**Source data:**
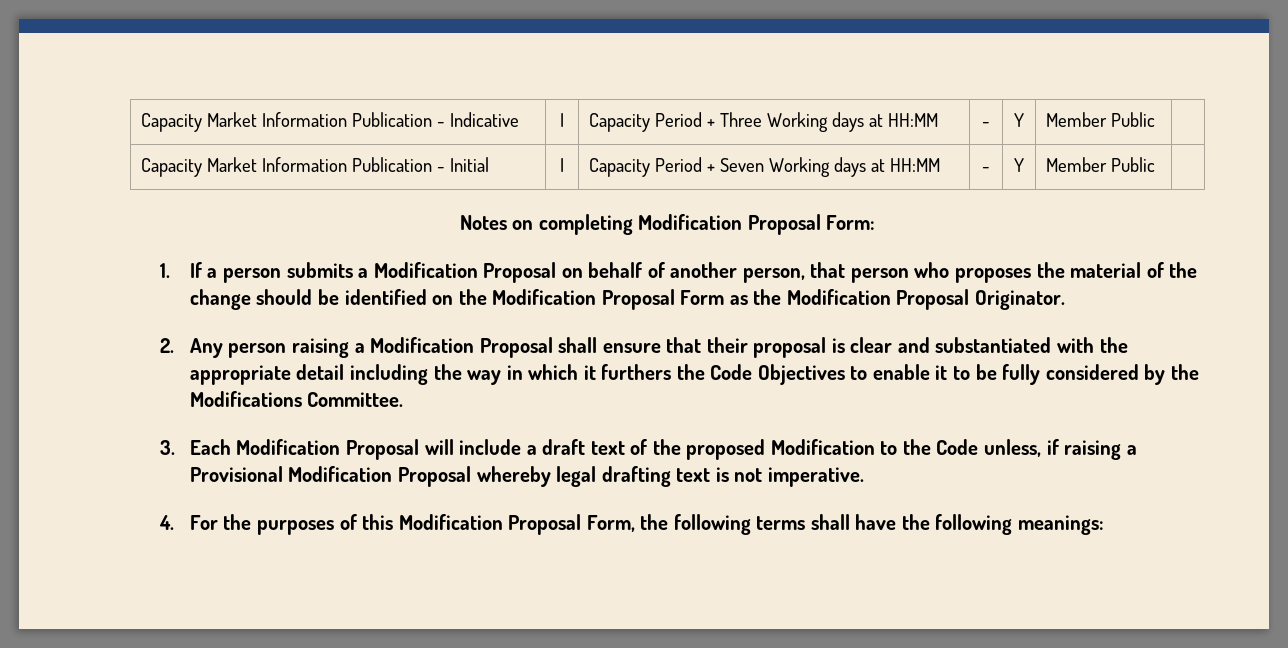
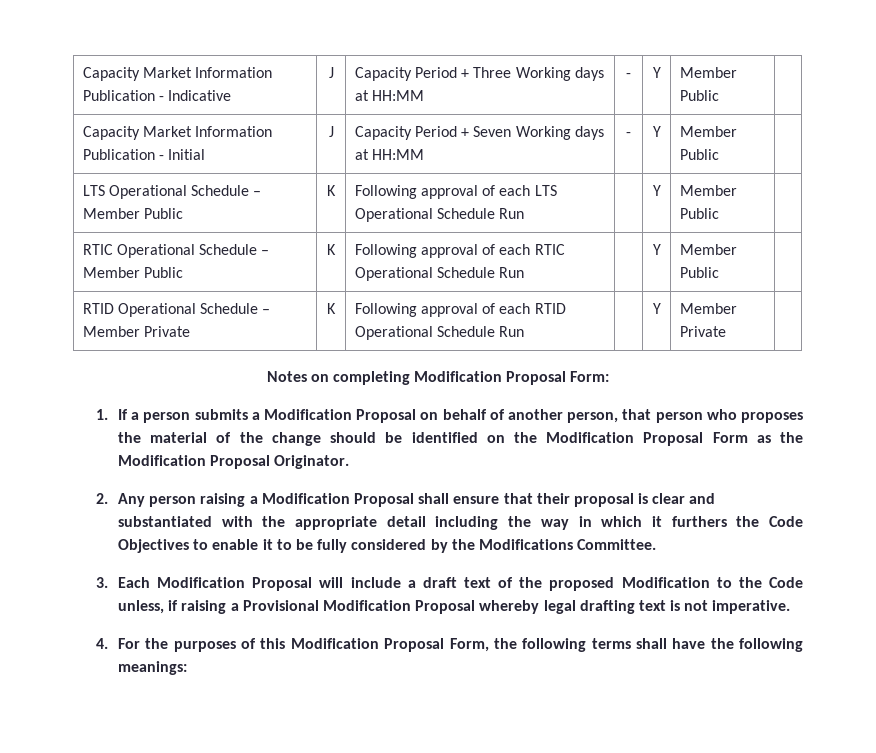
- Capacity Market Information Publication - Indicative | I | Capacity Period + Three Working days at HH:MM | - | Y | Member Public |
+ Capacity Market Information Publication - Indicative | J | Capacity Period + Three Working days at HH:MM | - | Y | Member Public |
- Capacity Market Information Publication - Initial | I | Capacity Period + Seven Working days at HH:MM | - | Y | Member Public |
+ Capacity Market Information Publication - Initial | J | Capacity Period + Seven Working days at HH:MM | - | Y | Member Public |
+ LTS Operational Schedule – Member Public | K | Following approval of each LTS Operational Schedule Run | | Y | Member Public |
+ RTIC Operational Schedule – Member Public | K | Following approval of each RTIC Operational Schedule Run | | Y | Member Public |
+ RTID Operational Schedule – Member Private | K | Following approval of each RTID Operational Schedule Run | | Y | Member Private |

**Directions for this task:** Repeat the records above exactly, from the first line through the line containing "- Capacity Market Information Publication - Initial", and leave out the pictures.

**Exercise solution:**
- Capacity Market Information Publication - Indicative | I | Capacity Period + Three Working days at HH:MM | - | Y | Member Public |
+ Capacity Market Information Publication - Indicative | J | Capacity Period + Three Working days at HH:MM | - | Y | Member Public |
- Capacity Market Information Publication - Initial | I | Capacity Period + Seven Working days at HH:MM | - | Y | Member Public |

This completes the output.